でもいちおう開いているし、その脇には小さいながらも案内板も掲げられているし、まぁ、立ち入り禁止という事は無いだろう。とりあえず、おじゃましまーすと呟いて入る。
元個人宅と思えないくらいに広い敷地だ
その奥に、白くて四角い建物が
これこそがサヴォア邸である
このサヴォア邸を設計したル・コルビジェは、モダニズム建築の巨匠である。詳しい説明はWikipediaあたりに任せるとして、まぁ、世界中に影響を与えた建築家である事は間違いない。

そしてこのサヴォア邸は、コルビジェの最高傑作と称される建築である。
広く取られた玄関前のピロティ
内部は螺旋階段とスロープで階を行き来する
雰囲気ありすぎな廊下
上部の光は照明ではなく天窓から取り入れた日光である
外観と同じく、内部もまた白い壁が続くサヴォア邸。その中、突如現れた青い壁の廊下が非常に印象的であった。
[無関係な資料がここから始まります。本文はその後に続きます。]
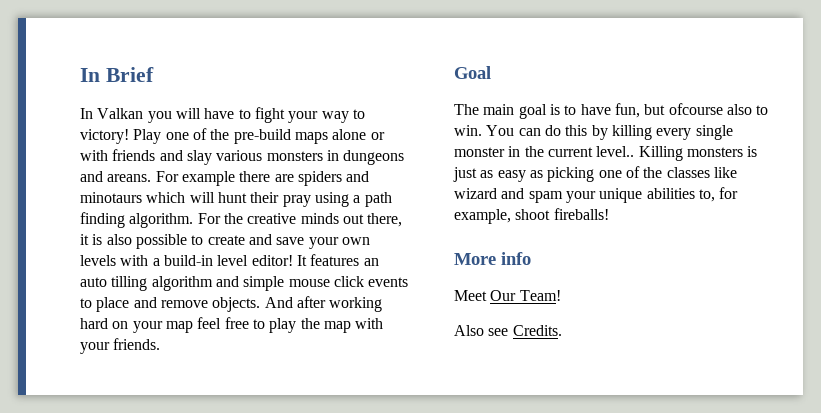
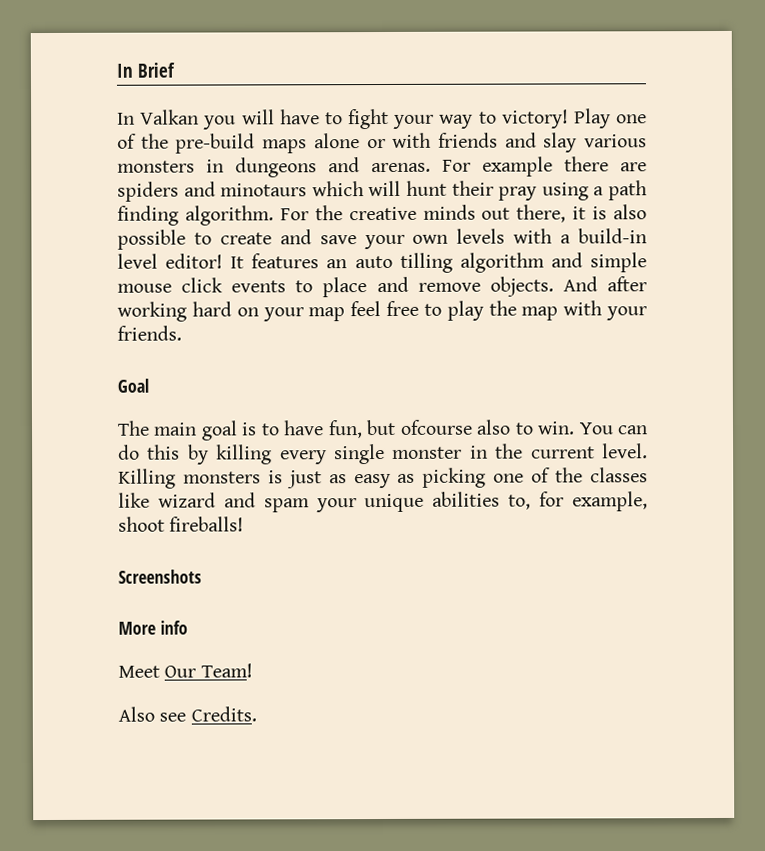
[107,174,152,182] areans. -> [371,162,431,173] arenas.
[596,146,635,157] level.. -> [601,443,648,459] level.
(609, 214) none -> [118,569,202,584] // Screenshots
天窓から取り込まれた日の光が、非常に良い雰囲気を作り出している。
間接照明を備えたリビングルーム
そして壁一面のガラス窓
屋上庭園も広々
何度も繰り返すようで恐縮だが、これは戦前の建物である
お、あそこから日光を取り入れているんだな
リビングの隣にあるキッチンも機能的
水回りだけはどうしても月日の経過を感じさせますな
一階の洗濯場もかなりレトロな感じ
でも洗濯場のある部屋のデザインはモダンで、ギャップが面白い
ここは寝室だが、中央奥のカーテンの向こうには……
なんということでしょう、バスルームがありました

モダニズム建築の始祖にして至高

80年前の建築でありながら、今でも十分に通じるサヴォア邸。極めて質の高いモダニズム建築に触れられて、私はもう大満足である。

コルビジェの影響を受けた建築家は日本にも数多く、東京文化会館などで知られる前川國男はコルビジェの弟子であったし、東京都庁やフジテレビ社屋などで知られる丹下健三は前川國男の弟子、すなわちコルビジェの孫弟子だったりする。まさに現代建築の祖ですな。

その影響力を示すかのごとく、コルビジェの建築はヨーロッパのみならずインドや南米、そして日本にも存在する。コルビジェが基本設計を行い、弟子の前川國男らが完成させた上野の国立西洋美術館本館がそれだ。こちらも極めて質の高いモダニズム建築なのでオススメです。